Charaterization of the fabricated pressure sensors in terms of capacitance as a function of applied load, with the following naming convention: pressure_[Low force]_[High force]_[(optional) Frequency]_[Experiment type]_[(optional) Additional info]_(sample number). More detail is given in the associated INFO.txt metadata file.

02 Strain sensors

Charaterization of the fabricated strain sensors as a function of applied displacement, with the following naming convention: strain_[Low elongation %]_[High elongation %]_[Elongation step %]_[Number of repetitions]_[Data type]. Data type refers to 'force' (containing the load in N and the displacement in mm) or 'resistance' (containing the electrical resistance of the sensor in Ohm). More detail is given in the associated INFO.txt metadata file.

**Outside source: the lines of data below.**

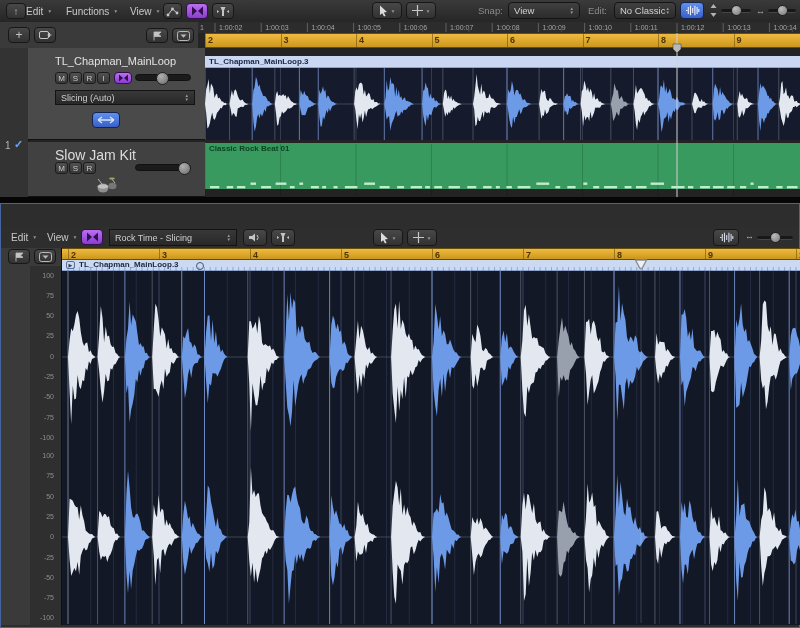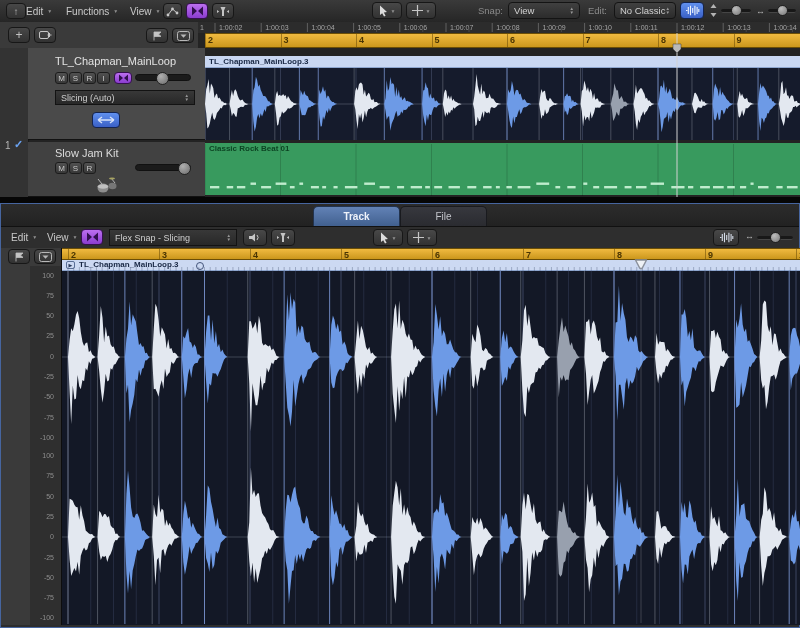"Slow Jam Kit" span.abs { font-size: 11px -> 14px }
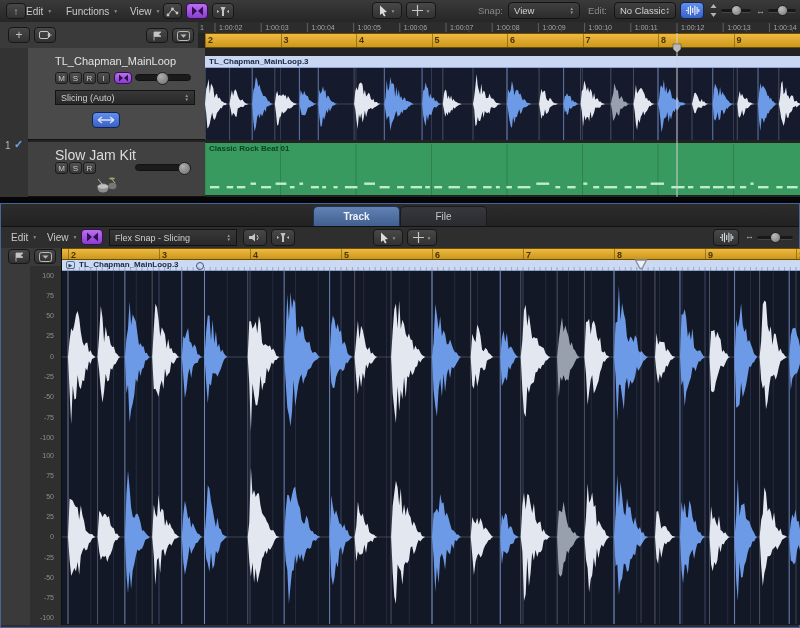"Classic Rock Beat 01" div.abs { height: 52px -> 46px }
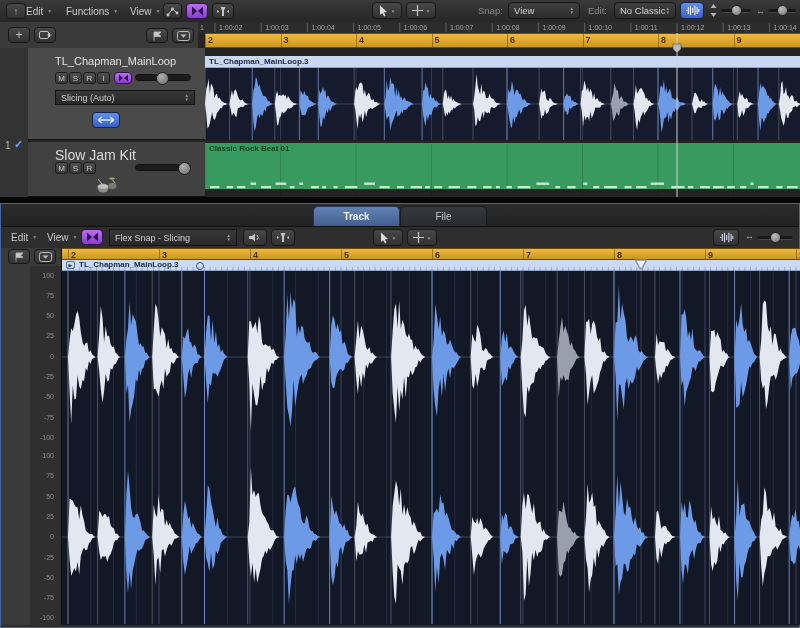"Track" div.abs { html: <div> <div> <span>Track</span> </div> <div> <span>File</span> </div> </div> -> none }
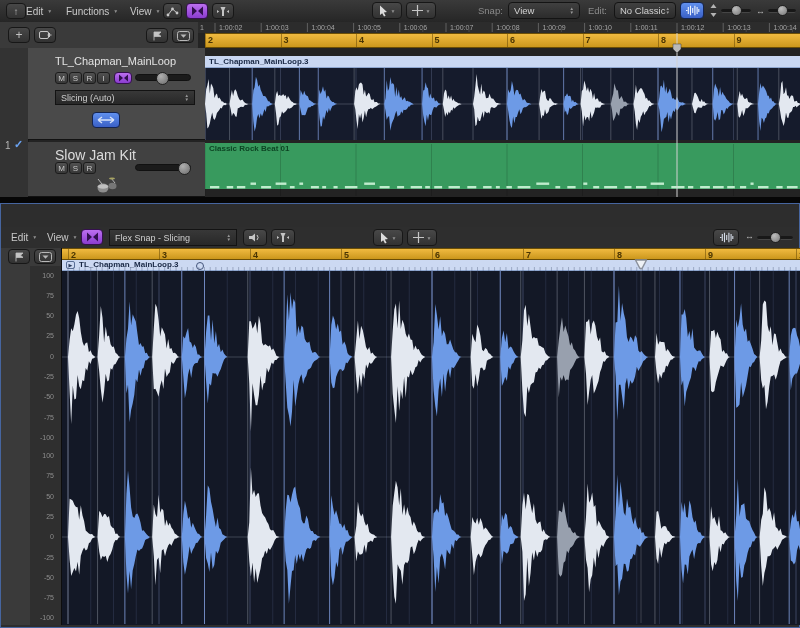"Flex Snap - Slicing" span { text: Flex Snap -> Rock Time }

03 Electrophysiology electrodes

Characterization of the fabricated electrodes in terms of impedance behavior in PBS solution. More detail is given in the associated INFO.txt metadata file.

04 Designs

This folders contains the designs that were used for the 3D printing of the transient devices and demonstrators.

01 Dogbone

STL file for the dogbone shape of height 0.5 mm that was used in the pull tests.

02 Electrodes

STL files for an 8 electrodes array with encapsulation and electrode openings.

03 Lines

STL files for a device consisting of 8 parallel carbon lines encapsulated in POMaC, except for contacts on both sides, used for static and cyclic bending tests.

04 Pressure

STL files for the parallel plate capacitor that is used as a capacitive pressure sensor demonstrator in this publication.

05 Strain

STL and DXF files for the meshed resistor design that was used as a stretchable interconnect/strain sensor demonstrator. The carbon lines are provided as STL, which is also compatible with the printer system used in the publication.